Dynamic-style versions of get.

The symbol names given must be valid symbol names in this Token's language or an Exception will be thrown.

Example:

// 'token' is a nonterminal matching the rule: // <A> ::= <Foo> '#' <Bar> '*' <Foo> ';' assert( token.matches("<A>", "<Foo>", "#", "<Bar>", "*", "<Foo>", ";") ); assert( token.get("<Foo>") is token[0] ); assert( token.get("<Bar>") is token[2] ); assert( token.get("<Foo>", 1) is token[4] ); assert( token.get("<Foo>", 2) is null ); // Doesn't exist! Token x = token.get( ["<Bar>", "<B>", "<Q>"] ); // If '<Bar> ::= <B>' and '<B> ::= <Q>' assert( token.get([]) is token ); // Empty array results in the original token
T getRequired(T)(int index=0)
Ts[$-1] getRequired(Ts...)() if(Ts.length > 1)
Token getRequired(string symbolName, int index=0)
Token getRequired(string[] symbolNames)

Just like get, but throws an Exception if the desired subtoken isn't found.

The templated versions of getRequired are static-style. The types passed in to these must be Token_{languageName}!{symbol} or Token_{languageName}!{rule}.

readonly @property int ruleId
If this Token is a nonterminal, then this is the ID of the reduction rule that was used to create the token. This ID is an index into Language.ruleTable.
The SymbolType of this Token.

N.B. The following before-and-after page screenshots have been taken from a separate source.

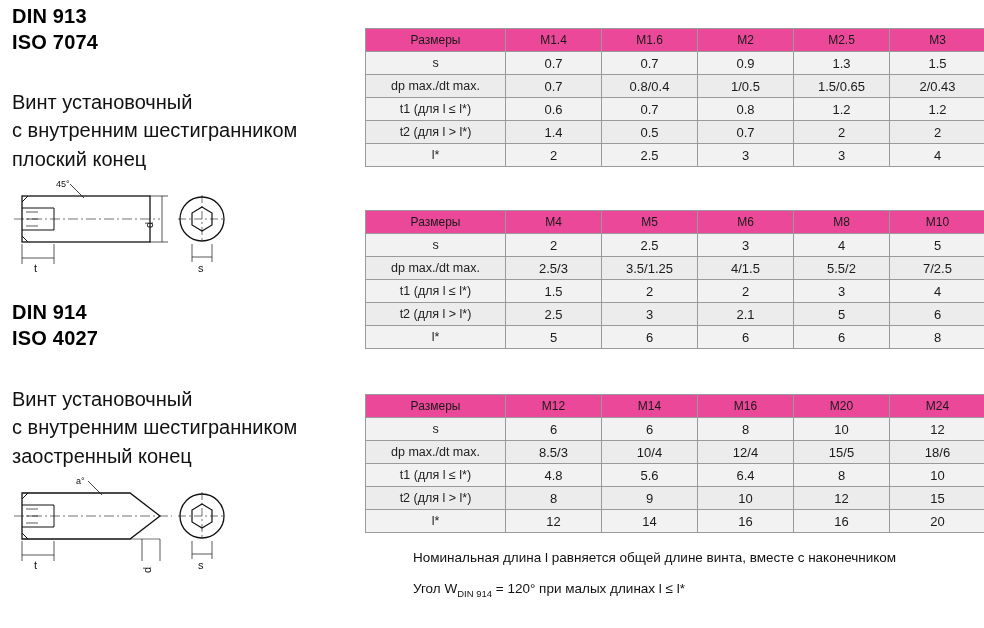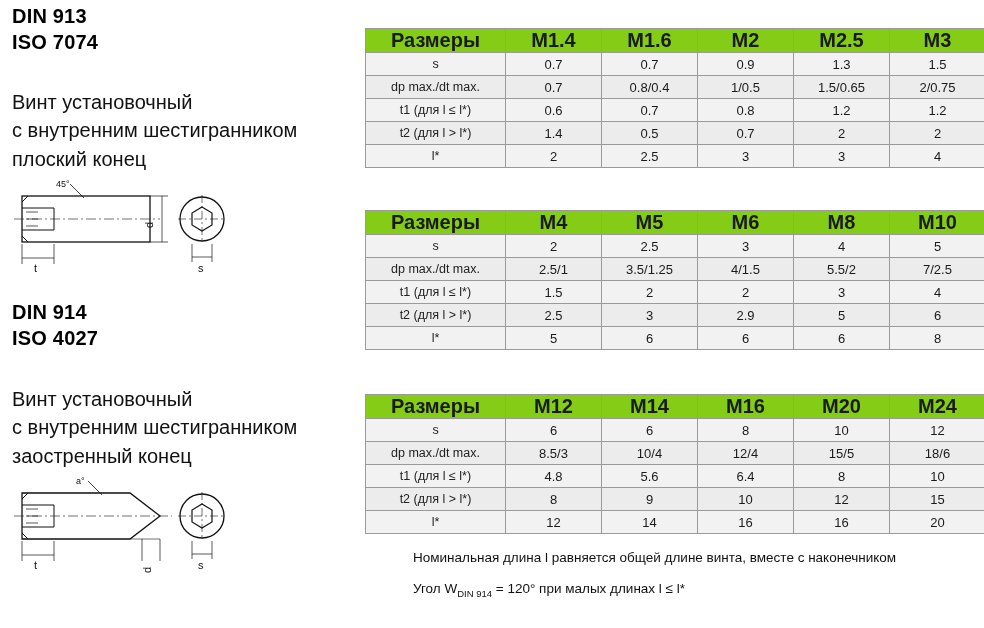--- a/index.html
+++ b/index.html
@@ -61,9 +61,9 @@
     background: #f2f2f2;
   }
   table.dims th {
-    font-weight: bold;
-    font-size: 20px;
-    background: #84cc16;
+    font-weight: normal;
+    font-size: 12px;
+    background: #ec4899;
   }
   table.dims col.c0 { width: 140px; }
   table.dims col.cx { width: 96px; }

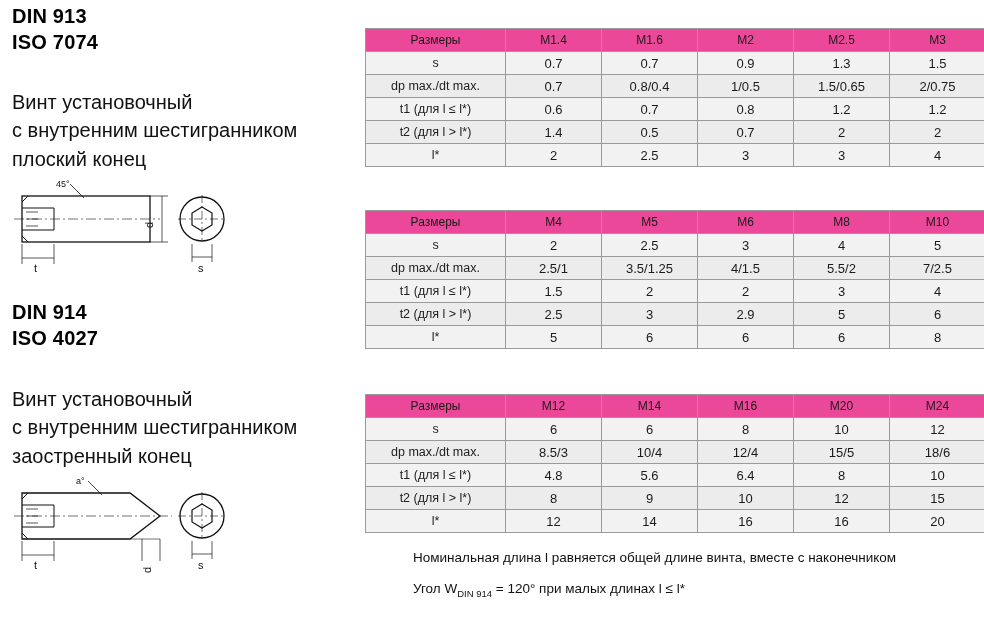--- a/index.html
+++ b/index.html
@@ -238,7 +238,7 @@
           <td>0.8/0.4</td>
           <td>1/0.5</td>
           <td>1.5/0.65</td>
-          <td>2/0.75</td>
+          <td>2/0.43</td>
         </tr>
         <tr>
           <td class="rowhdr">t1 (для l ≤ l*)</td>

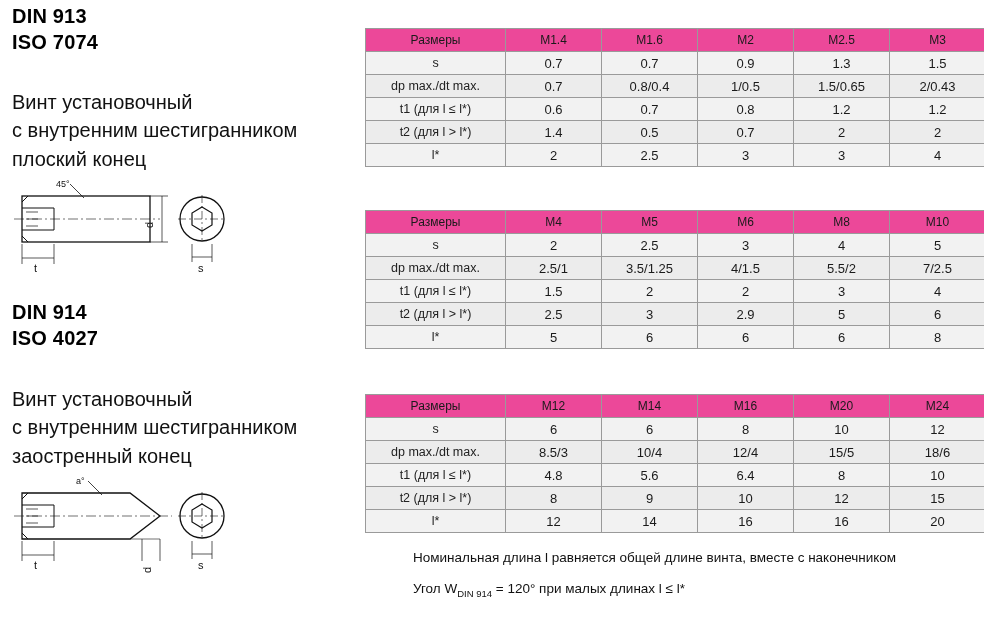--- a/index.html
+++ b/index.html
@@ -299,7 +299,7 @@
         </tr>
         <tr class="alt">
           <td class="rowhdr tiny">dp max./dt max.</td>
-          <td>2.5/1</td>
+          <td>2.5/3</td>
           <td>3.5/1.25</td>
           <td>4/1.5</td>
           <td>5.5/2</td>

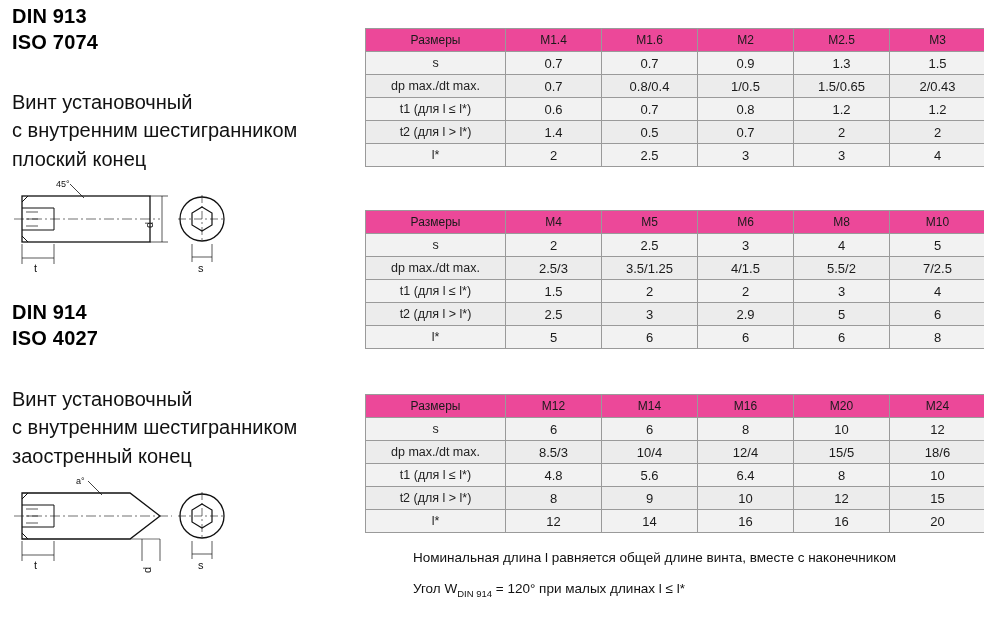--- a/index.html
+++ b/index.html
@@ -317,7 +317,7 @@
           <td class="rowhdr">t2 (для l &gt; l*)</td>
           <td>2.5</td>
           <td>3</td>
-          <td>2.9</td>
+          <td>2.1</td>
           <td>5</td>
           <td>6</td>
         </tr>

See the explanation of Tokens, Symbols, and Symbol Types for more information.
Symbol symbol
The Symbol of this Token. See the explanation of Tokens, Symbols, and Symbol Types for more information.
readonly @property string typeName
The name of this Token's SymbolType.
readonly @property string name
readonly @property string fullName
This is just typeName ~ "." ~ name. For instance, "NonTerminal.<Foo>"
REMOVED readonly @property int id
This has been removed. Use symbol.id instead.
readonly @property ptrdiff_t line
readonly @property string file

The file and line number of the original source where this Token starts. See Goldie's conventions relating to Line and Column Numbers.

For the line number where this Token ends, or the column number where this Token starts or ends, use srcIndexStart or srcIndexStart together with Lexer.lineIndicies and Lexer.lineAtIndex.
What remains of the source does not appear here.